Dans une lettre ouverte adressée à l’administration Trump, d’anciens spécialistes de la politique étrangère et du contreterrorisme américain ont fustigé l’initiative du nouveau président. 119 anciens officiels qui ont travaillé sur la politique étrangère des Etats-Unis et la sécurité intérieure sous Georges Bush et Barack Obama ont également dénoncé le décret. Parmi les arguments évoqués, celui de la nationalité des terroristes. En effet, les derniers attentats menés sur le sol américain n’impliquaient pas de ressortissants des pays concernés.
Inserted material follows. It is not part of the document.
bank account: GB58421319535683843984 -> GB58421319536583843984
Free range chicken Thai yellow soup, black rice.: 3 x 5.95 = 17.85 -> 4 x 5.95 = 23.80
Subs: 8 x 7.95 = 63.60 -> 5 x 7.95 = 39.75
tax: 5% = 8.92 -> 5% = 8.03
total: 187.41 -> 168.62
Douze terroristes ont conduit des attaques aux Etats-Unis depuis le 11 septembre, tuant 94 personnes mais aucun d’eux (tous étaient des citoyens américains ou résidants légaux) n’a émigré où est né d’une famille ayant émigré d’un des pays concernés par le décret de Donald Trump. Nombre de pays plus grandement concernés par le terrorisme comme le Pakistan, l’Afghanistan et l’Arabie saoudite, ne figurent pas sur la liste. Selon plusieurs experts, le décret donne du crédit à la propagande de l’Etat islamique et d’Al-Qaida, selon laquelle « les Etats-Unis sont en guerre contre l’islam », facilitant ainsi le recrutement de ces groupes terroristes. Dès le lendemain du décret, des djihadistes célébraient sur les réseaux sociaux « une victoire », saluant Donald Trump comme le « meilleur recruteur pour l’islam ».
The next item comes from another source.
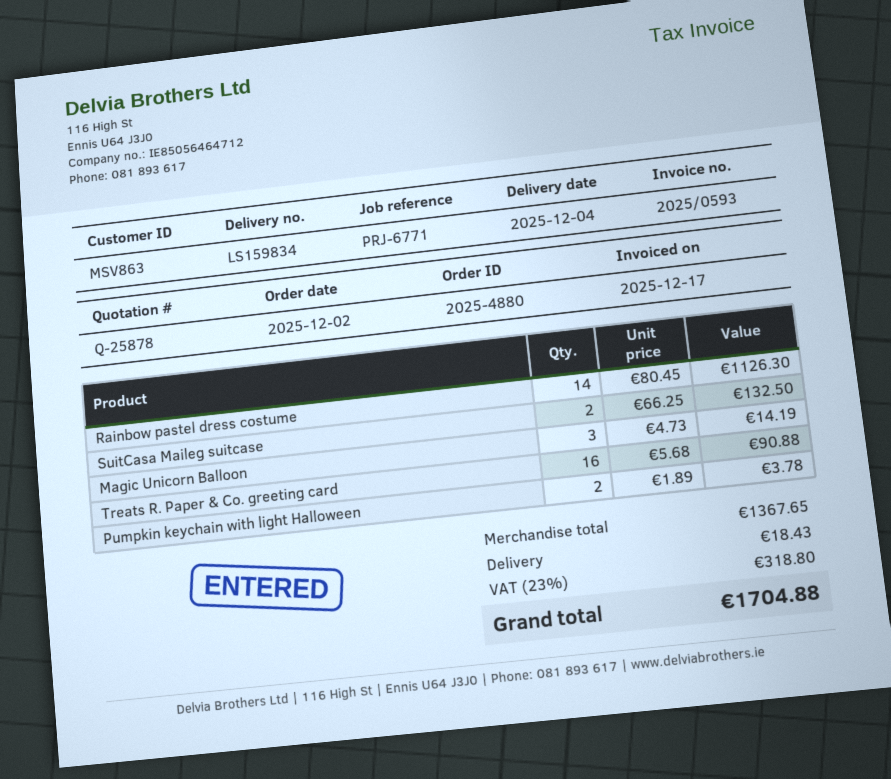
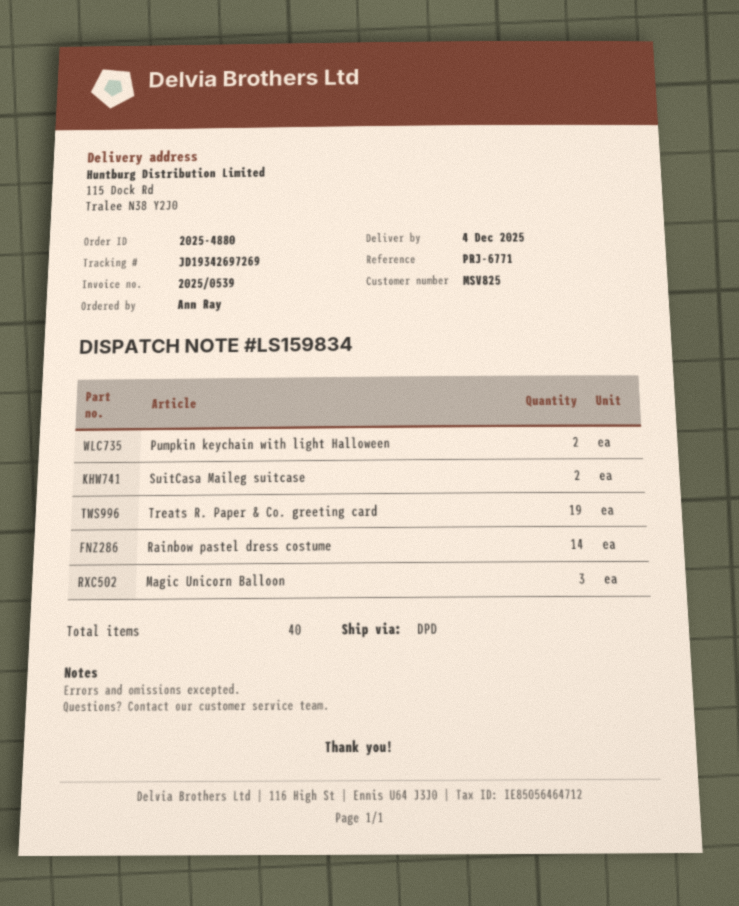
invoice number: 2025/0593 -> 2025/0539
customer number: MSV863 -> MSV825
Treats R. Paper & Co. greeting card: 16 -> 19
Mais au-delà de toutes les problématiques soulevées par ce décret, celui-ci met en lumière la personnalité de Donald Trump. Non pas qu’il soit « imprévisible », comme beaucoup de médias et autres commentateurs l’ont dit – car pour l’heure, il applique son programme à la lettre, mais il est jusqu’au boutiste, prêt à aller à la confrontation, n’en déplaise à ses détracteurs, pour mener à bien ses idées. Il a vu mieux que d’autres, le rejet des élites américaines et poursuivra son discours populiste et guerrier. Il a poursuivi ses ambitions sans jamais céder, sans jamais s’excuser, et c’est dans ce cadre-là que s’inscrit sa politique. Qu’on respecte ses choix ou pas, on ne peut à l’évidence, le sous-estimer. Ni boutefeu, ni va-t-en-guerre, il pourrait se montrer plus réaliste qu’on ne l’a prédit. Le dernier communiqué de la Maison Blanche invitant Israël à la prudence concernant toute « initiative unilatérale », s’inscrit dans cette vision : « Si la colonisation n’est pas un obstacle à la paix, la construction de nouvelles colonies ou l’expansion des colonies existantes au-delà de leurs frontières existantes pourraient ne pas aider ».